This research was conducted with the approval of the University of Pretoria Animal Ethics committee (Project no. EC054-14 and EC059-14). Permits were obtained for bat sample collection from the South African provinces involved: the Department of Economic Development, Environment and Tourism Limpopo province directorate- wildlife permit no. CPM006806; Premier of the Province of Gauteng Nature conservation permit no. CPF6 no. 0027/ no.0109; Department of Agriculture, Conservation, Environment and Tourism no. 000039 NW-07; Mpumalanga Tourism and Parks Agency no. MBP5385. As part of a research programme focusing on zoonotic pathogens in small mammals, specimens were collected from four Neoromicia species, in five South African provinces between 2007 and 2015 (S1 Table). Bats were measured for morphological identification [21,30], and either released after sampling or taken as voucher specimens and deposited in the small mammal collection at the Ditsong National Museum of Natural History (Pretoria, SA). Further species confirmation was sought for individuals from which coronavirus RNA was detected with sequencing of the mitochondrial cytochrome c oxidase subunit I (COI) gene [31]. All specimen material collected including faecal pellets, as well as rectal and intestinal tissues from necropsies were immediately frozen in liquid nitrogen and stored at -80°C after returning to the laboratory.
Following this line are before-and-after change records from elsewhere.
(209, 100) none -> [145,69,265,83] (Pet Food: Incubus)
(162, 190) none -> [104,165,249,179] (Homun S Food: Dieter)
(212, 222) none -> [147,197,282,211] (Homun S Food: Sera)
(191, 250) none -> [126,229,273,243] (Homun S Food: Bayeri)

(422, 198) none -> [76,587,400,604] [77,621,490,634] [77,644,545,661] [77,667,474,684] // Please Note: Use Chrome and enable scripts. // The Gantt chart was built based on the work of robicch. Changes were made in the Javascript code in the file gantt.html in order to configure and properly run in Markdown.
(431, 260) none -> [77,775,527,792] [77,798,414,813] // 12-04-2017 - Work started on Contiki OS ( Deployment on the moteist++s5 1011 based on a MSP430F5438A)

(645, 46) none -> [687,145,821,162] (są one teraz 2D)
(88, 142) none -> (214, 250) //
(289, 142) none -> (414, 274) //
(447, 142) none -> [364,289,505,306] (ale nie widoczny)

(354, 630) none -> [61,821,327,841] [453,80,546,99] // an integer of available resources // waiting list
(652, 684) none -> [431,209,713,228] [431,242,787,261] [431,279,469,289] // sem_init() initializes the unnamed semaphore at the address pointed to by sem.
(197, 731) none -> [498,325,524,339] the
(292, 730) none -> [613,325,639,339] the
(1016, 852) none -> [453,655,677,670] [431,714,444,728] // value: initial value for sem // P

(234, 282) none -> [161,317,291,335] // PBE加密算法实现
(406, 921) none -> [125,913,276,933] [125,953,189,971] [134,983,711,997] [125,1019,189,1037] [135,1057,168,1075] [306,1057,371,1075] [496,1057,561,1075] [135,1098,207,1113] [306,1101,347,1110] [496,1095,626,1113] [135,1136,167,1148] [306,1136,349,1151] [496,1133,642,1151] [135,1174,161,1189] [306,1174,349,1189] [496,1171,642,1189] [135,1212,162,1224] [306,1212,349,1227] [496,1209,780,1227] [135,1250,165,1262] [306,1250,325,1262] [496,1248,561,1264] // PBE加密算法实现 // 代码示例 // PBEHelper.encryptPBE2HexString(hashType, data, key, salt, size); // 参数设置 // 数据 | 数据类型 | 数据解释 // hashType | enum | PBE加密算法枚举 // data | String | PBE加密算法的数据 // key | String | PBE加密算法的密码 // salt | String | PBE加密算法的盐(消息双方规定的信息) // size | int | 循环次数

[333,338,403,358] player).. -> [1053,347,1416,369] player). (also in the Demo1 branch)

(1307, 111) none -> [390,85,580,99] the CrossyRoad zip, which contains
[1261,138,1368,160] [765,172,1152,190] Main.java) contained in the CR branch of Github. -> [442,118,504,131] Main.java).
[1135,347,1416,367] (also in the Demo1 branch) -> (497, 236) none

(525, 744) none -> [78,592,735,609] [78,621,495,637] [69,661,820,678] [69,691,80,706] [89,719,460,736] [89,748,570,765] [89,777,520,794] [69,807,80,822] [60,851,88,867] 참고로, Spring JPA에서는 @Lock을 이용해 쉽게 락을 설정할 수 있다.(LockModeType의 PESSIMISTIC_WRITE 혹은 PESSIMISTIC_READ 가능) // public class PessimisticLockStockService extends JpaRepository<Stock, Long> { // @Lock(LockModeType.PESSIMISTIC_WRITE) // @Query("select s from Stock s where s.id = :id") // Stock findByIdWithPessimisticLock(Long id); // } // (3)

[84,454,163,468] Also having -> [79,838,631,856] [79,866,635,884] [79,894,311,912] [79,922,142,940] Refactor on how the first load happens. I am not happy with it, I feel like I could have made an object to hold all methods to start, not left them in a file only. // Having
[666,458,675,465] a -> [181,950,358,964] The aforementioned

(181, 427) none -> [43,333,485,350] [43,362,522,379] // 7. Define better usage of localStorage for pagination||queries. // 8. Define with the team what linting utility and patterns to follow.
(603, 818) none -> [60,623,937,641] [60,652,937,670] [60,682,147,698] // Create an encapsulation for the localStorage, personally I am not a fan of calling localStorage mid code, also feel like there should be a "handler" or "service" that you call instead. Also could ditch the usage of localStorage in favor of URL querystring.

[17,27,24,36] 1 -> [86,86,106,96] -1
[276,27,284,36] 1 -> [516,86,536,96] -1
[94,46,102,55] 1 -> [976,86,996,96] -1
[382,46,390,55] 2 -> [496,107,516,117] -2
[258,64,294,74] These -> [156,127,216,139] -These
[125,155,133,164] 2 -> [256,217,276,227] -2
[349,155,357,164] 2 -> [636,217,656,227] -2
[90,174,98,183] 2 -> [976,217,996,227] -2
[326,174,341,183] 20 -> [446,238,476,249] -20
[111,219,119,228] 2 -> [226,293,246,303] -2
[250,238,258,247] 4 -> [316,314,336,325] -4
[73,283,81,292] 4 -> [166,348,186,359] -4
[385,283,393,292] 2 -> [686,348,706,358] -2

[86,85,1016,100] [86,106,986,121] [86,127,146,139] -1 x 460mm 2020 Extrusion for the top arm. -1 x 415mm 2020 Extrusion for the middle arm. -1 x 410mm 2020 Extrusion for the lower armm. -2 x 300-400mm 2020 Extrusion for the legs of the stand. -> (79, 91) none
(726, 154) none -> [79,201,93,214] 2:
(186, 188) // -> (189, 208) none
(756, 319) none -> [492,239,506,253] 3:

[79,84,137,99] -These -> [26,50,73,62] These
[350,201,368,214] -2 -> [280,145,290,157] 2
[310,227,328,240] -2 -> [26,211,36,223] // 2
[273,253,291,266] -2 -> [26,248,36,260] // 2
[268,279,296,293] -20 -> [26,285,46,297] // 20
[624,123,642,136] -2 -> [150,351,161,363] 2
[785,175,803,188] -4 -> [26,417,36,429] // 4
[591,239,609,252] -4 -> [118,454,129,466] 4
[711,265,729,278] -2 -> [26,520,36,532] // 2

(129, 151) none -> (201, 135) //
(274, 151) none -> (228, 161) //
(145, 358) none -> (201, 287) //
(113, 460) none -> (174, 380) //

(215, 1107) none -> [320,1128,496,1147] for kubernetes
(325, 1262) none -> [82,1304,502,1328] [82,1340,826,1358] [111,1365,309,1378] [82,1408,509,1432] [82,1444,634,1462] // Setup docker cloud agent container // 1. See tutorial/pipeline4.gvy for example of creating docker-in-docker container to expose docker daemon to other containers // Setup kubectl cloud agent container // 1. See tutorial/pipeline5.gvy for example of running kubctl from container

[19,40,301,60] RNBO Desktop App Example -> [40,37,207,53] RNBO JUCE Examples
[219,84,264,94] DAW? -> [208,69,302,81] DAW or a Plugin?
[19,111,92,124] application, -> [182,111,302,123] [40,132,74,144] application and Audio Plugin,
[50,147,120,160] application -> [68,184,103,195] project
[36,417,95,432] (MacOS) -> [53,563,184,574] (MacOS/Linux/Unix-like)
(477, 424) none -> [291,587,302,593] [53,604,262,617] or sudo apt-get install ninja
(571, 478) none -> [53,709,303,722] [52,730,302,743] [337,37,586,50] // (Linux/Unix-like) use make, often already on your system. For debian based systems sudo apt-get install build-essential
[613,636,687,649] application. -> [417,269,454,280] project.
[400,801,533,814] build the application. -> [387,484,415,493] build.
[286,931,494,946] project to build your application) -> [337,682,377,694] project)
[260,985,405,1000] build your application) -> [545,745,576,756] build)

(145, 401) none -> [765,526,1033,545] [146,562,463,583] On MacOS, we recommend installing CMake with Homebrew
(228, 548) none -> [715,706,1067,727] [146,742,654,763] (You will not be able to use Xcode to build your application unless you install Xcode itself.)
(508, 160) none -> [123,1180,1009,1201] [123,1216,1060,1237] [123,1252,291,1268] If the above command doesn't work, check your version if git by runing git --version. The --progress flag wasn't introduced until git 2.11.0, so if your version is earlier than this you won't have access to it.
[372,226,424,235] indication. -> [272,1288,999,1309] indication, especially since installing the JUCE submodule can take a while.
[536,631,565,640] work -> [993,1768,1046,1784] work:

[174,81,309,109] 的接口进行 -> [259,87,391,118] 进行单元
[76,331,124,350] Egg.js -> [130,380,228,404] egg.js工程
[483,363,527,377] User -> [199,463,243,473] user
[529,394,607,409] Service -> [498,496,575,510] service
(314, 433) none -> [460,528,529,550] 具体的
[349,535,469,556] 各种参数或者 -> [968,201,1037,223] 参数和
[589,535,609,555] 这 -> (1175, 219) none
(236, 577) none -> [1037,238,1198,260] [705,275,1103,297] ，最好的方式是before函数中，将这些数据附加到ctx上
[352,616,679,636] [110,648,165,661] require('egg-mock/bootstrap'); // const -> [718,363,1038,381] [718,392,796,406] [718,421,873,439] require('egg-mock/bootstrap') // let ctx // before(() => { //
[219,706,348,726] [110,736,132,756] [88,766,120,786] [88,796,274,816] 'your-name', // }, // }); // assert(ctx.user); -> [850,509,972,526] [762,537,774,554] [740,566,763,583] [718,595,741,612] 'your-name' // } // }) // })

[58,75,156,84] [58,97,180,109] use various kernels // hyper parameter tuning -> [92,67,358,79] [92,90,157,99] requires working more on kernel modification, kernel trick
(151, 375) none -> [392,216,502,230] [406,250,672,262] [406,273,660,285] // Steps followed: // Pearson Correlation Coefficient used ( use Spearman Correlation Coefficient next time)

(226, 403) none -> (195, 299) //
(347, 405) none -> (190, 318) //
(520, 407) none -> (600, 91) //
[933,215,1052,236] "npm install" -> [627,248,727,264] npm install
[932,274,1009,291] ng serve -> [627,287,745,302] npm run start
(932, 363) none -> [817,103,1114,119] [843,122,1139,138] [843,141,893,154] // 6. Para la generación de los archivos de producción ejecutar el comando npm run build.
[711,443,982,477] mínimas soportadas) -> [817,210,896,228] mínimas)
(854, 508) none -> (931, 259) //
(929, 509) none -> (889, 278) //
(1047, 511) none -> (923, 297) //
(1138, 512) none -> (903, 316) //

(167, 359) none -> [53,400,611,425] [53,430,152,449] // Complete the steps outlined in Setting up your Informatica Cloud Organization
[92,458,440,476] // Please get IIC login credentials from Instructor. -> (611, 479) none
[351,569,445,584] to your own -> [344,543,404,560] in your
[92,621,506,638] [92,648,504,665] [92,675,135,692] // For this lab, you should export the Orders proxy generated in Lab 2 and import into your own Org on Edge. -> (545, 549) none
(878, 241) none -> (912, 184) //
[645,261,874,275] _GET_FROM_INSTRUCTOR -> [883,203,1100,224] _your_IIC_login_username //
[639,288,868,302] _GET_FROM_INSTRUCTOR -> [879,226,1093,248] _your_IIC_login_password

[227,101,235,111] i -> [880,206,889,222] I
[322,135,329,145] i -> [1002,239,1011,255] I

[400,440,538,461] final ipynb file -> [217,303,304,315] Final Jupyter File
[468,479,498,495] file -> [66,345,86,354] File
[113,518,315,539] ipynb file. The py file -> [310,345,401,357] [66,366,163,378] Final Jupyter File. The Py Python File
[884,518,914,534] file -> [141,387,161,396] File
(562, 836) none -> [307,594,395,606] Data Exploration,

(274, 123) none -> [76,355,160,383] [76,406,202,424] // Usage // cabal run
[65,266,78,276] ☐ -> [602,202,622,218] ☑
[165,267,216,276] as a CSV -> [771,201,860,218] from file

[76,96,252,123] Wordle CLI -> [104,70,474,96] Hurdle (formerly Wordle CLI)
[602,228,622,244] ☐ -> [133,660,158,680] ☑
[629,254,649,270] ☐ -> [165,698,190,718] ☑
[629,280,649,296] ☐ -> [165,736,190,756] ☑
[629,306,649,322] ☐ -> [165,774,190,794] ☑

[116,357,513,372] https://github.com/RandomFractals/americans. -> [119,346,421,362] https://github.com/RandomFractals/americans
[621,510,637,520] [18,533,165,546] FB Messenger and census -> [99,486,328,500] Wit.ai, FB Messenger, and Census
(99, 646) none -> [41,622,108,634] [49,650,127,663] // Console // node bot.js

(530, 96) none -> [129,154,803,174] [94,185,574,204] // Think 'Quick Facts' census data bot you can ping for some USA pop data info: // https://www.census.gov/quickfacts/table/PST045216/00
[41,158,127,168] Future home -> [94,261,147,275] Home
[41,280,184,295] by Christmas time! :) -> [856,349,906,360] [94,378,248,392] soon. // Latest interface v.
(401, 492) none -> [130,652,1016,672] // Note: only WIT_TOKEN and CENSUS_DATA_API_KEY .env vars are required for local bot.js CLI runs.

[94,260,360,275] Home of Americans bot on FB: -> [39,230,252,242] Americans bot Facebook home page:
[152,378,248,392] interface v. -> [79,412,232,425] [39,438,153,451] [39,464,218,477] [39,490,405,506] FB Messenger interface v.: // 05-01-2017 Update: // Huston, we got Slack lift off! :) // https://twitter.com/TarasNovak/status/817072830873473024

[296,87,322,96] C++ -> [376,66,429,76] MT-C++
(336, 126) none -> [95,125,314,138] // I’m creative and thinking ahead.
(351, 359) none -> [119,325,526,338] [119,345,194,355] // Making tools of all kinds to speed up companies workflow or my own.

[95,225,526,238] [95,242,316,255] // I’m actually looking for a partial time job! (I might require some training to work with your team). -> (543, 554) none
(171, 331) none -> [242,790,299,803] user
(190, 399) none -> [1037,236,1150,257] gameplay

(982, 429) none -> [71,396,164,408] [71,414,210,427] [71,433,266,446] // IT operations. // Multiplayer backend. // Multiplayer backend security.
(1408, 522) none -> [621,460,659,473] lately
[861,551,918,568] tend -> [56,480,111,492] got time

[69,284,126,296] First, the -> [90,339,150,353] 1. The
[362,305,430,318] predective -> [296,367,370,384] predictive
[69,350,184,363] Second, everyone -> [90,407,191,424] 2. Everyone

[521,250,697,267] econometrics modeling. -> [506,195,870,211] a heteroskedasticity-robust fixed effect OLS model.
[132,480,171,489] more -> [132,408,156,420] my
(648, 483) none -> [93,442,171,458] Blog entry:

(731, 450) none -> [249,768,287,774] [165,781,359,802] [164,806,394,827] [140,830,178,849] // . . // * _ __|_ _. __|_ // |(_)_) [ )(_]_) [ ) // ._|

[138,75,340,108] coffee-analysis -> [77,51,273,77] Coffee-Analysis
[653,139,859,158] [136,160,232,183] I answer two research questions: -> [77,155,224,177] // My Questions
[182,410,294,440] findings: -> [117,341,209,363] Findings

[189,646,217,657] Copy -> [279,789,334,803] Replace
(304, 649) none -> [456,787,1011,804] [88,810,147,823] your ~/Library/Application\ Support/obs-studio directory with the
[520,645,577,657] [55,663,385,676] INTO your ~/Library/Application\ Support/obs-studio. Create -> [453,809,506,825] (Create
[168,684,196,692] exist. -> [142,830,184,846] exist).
Sample preparation and viral metagenomic enrichment steps

Samples from 58 individuals of four Neoromicia species were collected over an eight-year time span from the north eastern regions of South Africa (Fig 1). The study focused on samples from the lower gastrointestinal tract (faecal, rectal and intestinal samples), to identify viruses present in these tissues or excreted in faecal material (Fig 2A; S1 Table). Due to the size of these bat species and small quantities of faecal material at times available for collection, sample material for certain individuals were limited. All faecal or tissue samples were used sparingly to enable additional analyses. However, priority was given to sample preparation for high throughput sequencing in order to determine the virome composition of the analysed host genus. Therefore, if sample material consisted of very small quantities of faecal or rectal material, these samples were completely used for this step. For high throughput sequencing sample preparation, faecal and rectal samples of all bats were pooled and processed by mechanical homogenization in 400 μl PBS (Lonza) with two stainless-steel beads (Qiagen). A Tissue Lyser II system (Qiagen) was utilized, shaking at 30Hz for 60 seconds. The lysates were cleared by low temperature (4°C) centrifugation for 10 minutes at 10,000x g. Cleared supernatants were pooled and filtered through a 0.45 μM cellulose acetone syringe filter (Corning Incorporated) to remove large particulate matter. The filtrate was ultracentrifuged at 130 000 x g for 2 hours at 4°C. The pellet was resuspended in 200 μl PBS and DNase treated with Turbo DNase (Ambion) before total nucleic acid extraction (ZR Viral DNA/RNA Kit, Zymo Research). Total nucleic acids were eluted in 35 μl nuclease free water (Ambion) and further depleted of ribosomal RNA with the RiboMinus Eukaryote System v2 (Ambion); nucleic acids were eluted in 12 μl nuclease free water (Ambion).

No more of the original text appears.